Your instructions =>
The data below holds a line containing "13.26 = 663.00" and a line containing "balance: 14192.64 -> 12863.28"; please quote exactly those two lines and every line between them, and nothing else.

Provided material =>
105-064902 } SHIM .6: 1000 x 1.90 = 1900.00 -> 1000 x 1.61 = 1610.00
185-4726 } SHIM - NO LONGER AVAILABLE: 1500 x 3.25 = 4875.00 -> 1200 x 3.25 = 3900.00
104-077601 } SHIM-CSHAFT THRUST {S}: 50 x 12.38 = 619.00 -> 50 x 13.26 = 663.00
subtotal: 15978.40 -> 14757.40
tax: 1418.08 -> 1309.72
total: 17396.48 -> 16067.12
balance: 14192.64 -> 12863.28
---
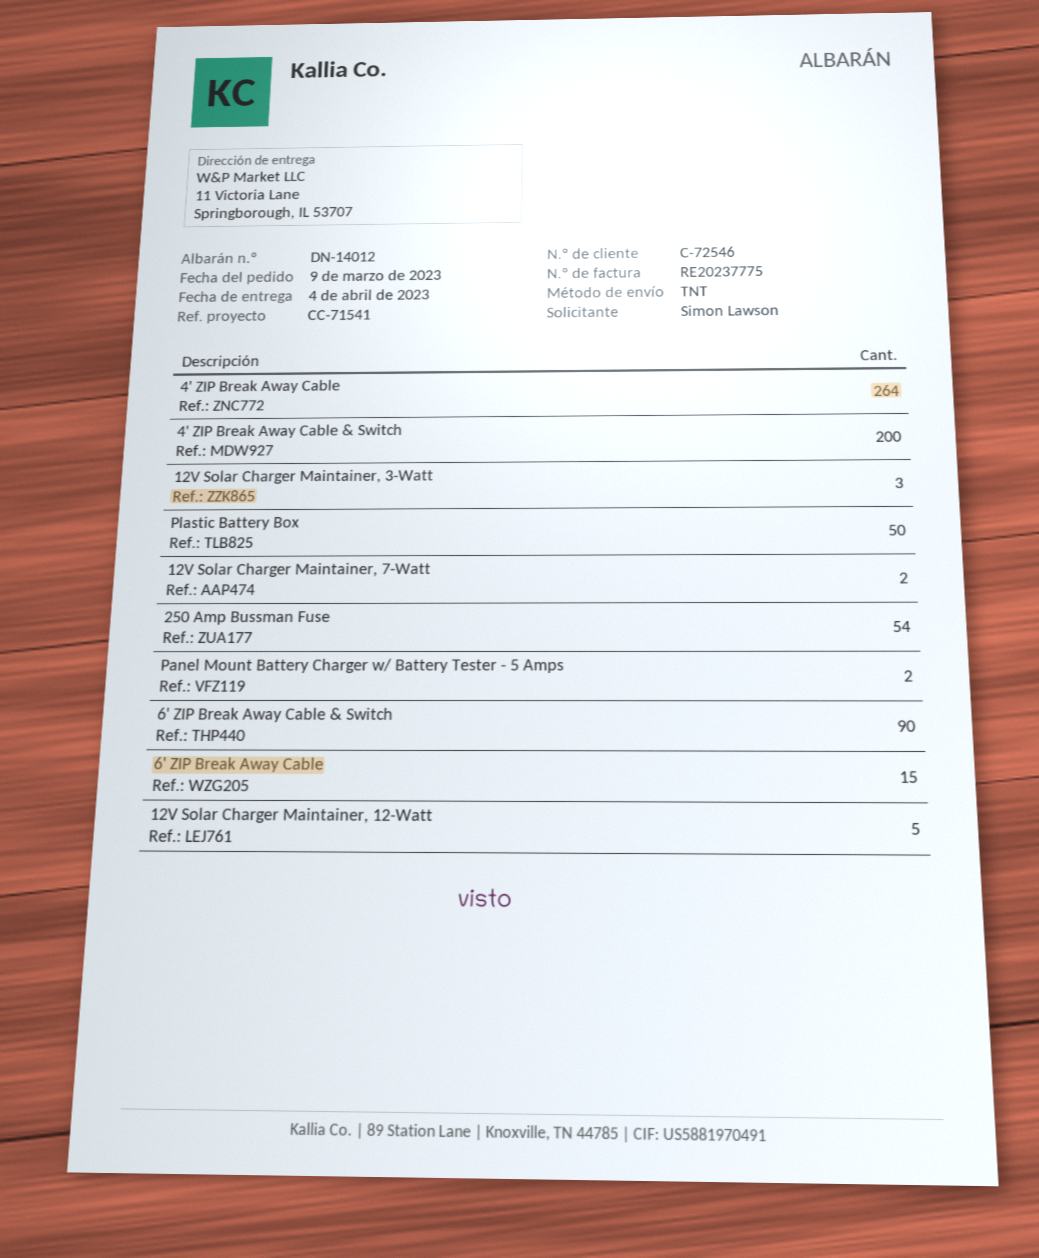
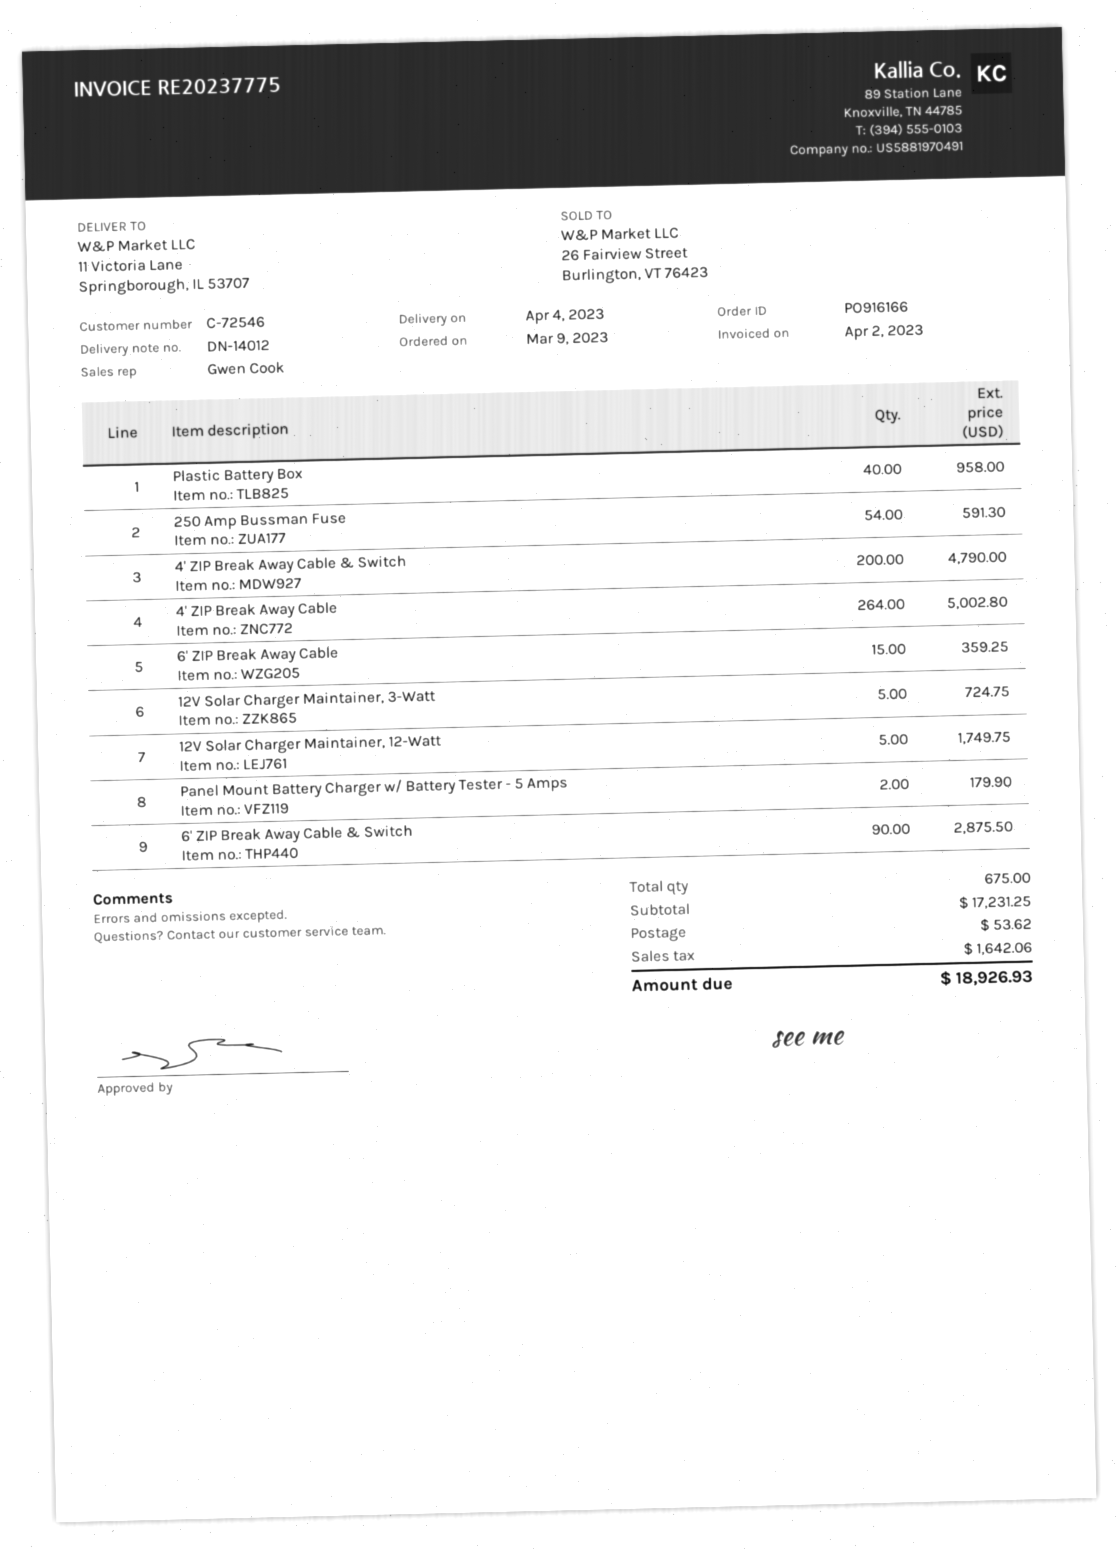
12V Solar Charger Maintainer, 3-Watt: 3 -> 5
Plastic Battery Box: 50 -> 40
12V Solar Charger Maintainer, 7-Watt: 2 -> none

Output for this exercise =>
104-077601 } SHIM-CSHAFT THRUST {S}: 50 x 12.38 = 619.00 -> 50 x 13.26 = 663.00
subtotal: 15978.40 -> 14757.40
tax: 1418.08 -> 1309.72
total: 17396.48 -> 16067.12
balance: 14192.64 -> 12863.28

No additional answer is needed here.